Chemo week was a breaze in comparison to this (the sedatives may have had something to do with that...). Now look, chemo was hell, it was fucking horrendous. Yeah, I was all like ' this isn't as bad as I thought it would be', and it wasn't, but it still sucked balls. However, there was a defined end in sight, a goal, an achievement if you will. I knew when it would end, that the end would bring hope and new life. One hundred days of waiting? Well, that clearly has a time limit. My recovery is now measured in months and (god help me) years, not days. That reality should be joyful, happy, miraculous, AND IT IS, but it is also supremely terrifying. The morning that I woke up and realized that there lay nine months between me and the moment that I could begin teaching again, I curled up in my bed and sobbed. I stayed there all day. For several days. Didn't answer the phone, hardly ate, they were some of the darkest days of my life. These have all been dark days lately (this fucking weather isn't helping either), not always black, but certainly tinted in shades of gray.

These feelings are so intense that it has taken me weeks to even acknowledge them honestly, let alone dip my toes in the idea of actually dealing with them. Admitting to yourself that you are depressed is nothing compared to admitting it to those around you, to asking for help. Looking at yourself and saying "I cannot live like this.  I am drowning.". Not constantly feeding others (and yourself) the "I'm doing well!" line or hiding behind my tendency to follow up every painful emotion with a bullshit "...but I'm alive! Look at how well you're doing Laura! (or any number of other positive statements deployed to basically pour glitter on the wound to make it look like like... a fucking wound)". It is not always the best thing to 'look on the bright side', not always practical. That, as I have discovered, can lead to ignoring the issue and suppressing the pain. Energy (happiness, pain, fear, anything) cannot be destroyed, it can only be redirected. Taken in, acknowledged and used in the same measure that it came. All of that pain and sadness and fear that I have been shoving down for months is bubbling up. Maybe it's PTSD, maybe not. Whatever it is, it sucks. 

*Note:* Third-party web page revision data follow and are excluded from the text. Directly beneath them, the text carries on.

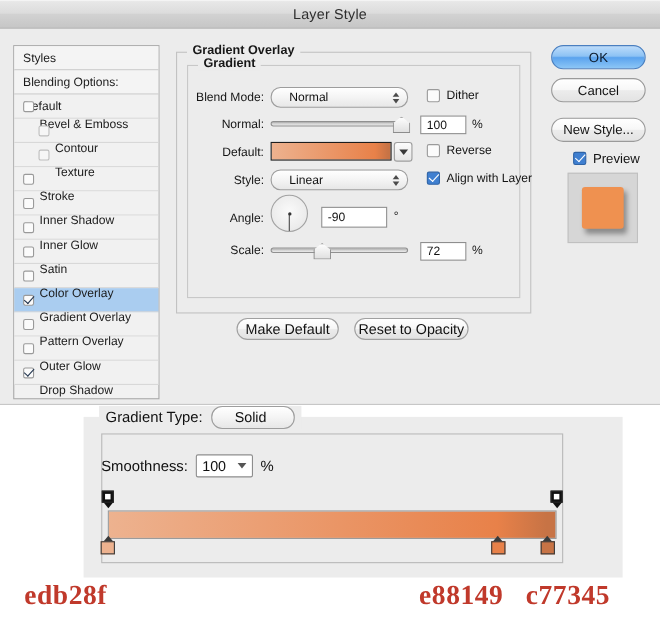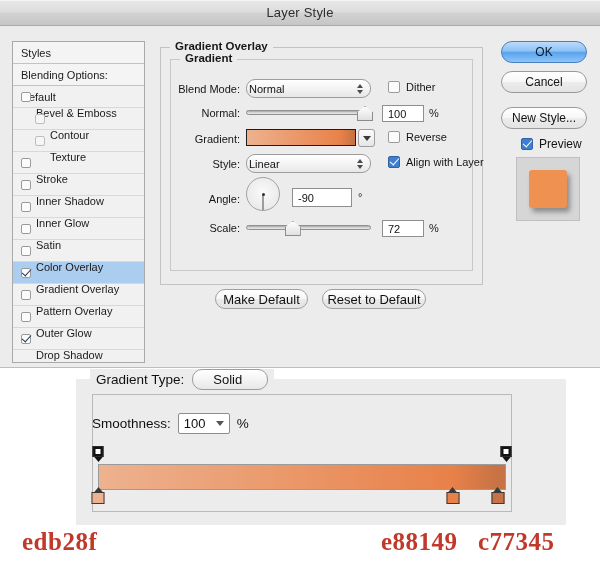"Normal" .popup { padding-left: 2px -> 16px }
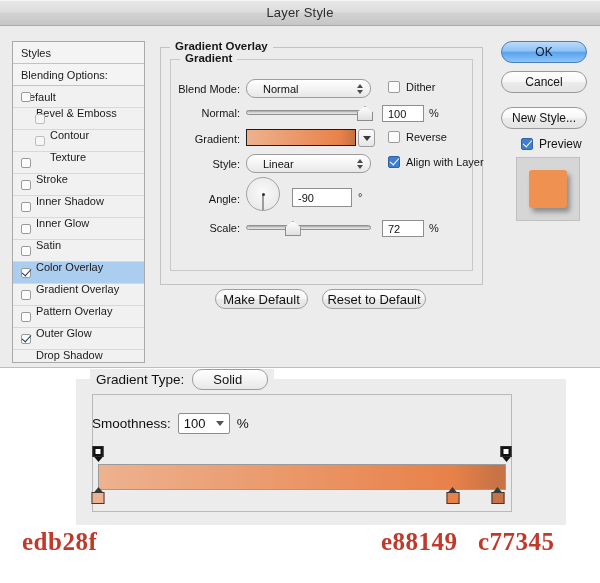"Gradient:" div.rlabel { text: Gradient -> Default }
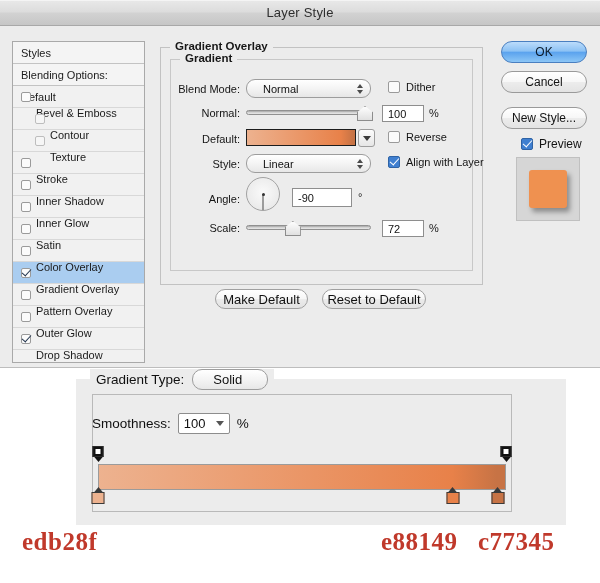"Reset to Default" div.pbtn { text: Default -> Opacity }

It has only been a few days that I have been able to talk about how I'm really feeling with anyone other that P (that blessed man), so many tears have been shed, so many more still will be. It is as gut wrenching to say these things out loud, forget about posting these things on the friggin' internet (which is insane coming from someone who has written about wetting the bed). Ultimately though, it has been a small spark of relief.  Typing this feels surprisingly good, a pebble of weight lifted. To reach out but also to dig deep and start to sort through the muck and mire. To do some fucking work. Reaching out as I go deeper has taught me that the wisdom of others is quite a salve to my heart right now, more than ever. What a sweet, wise community of friends I am blessed with, what a caring family.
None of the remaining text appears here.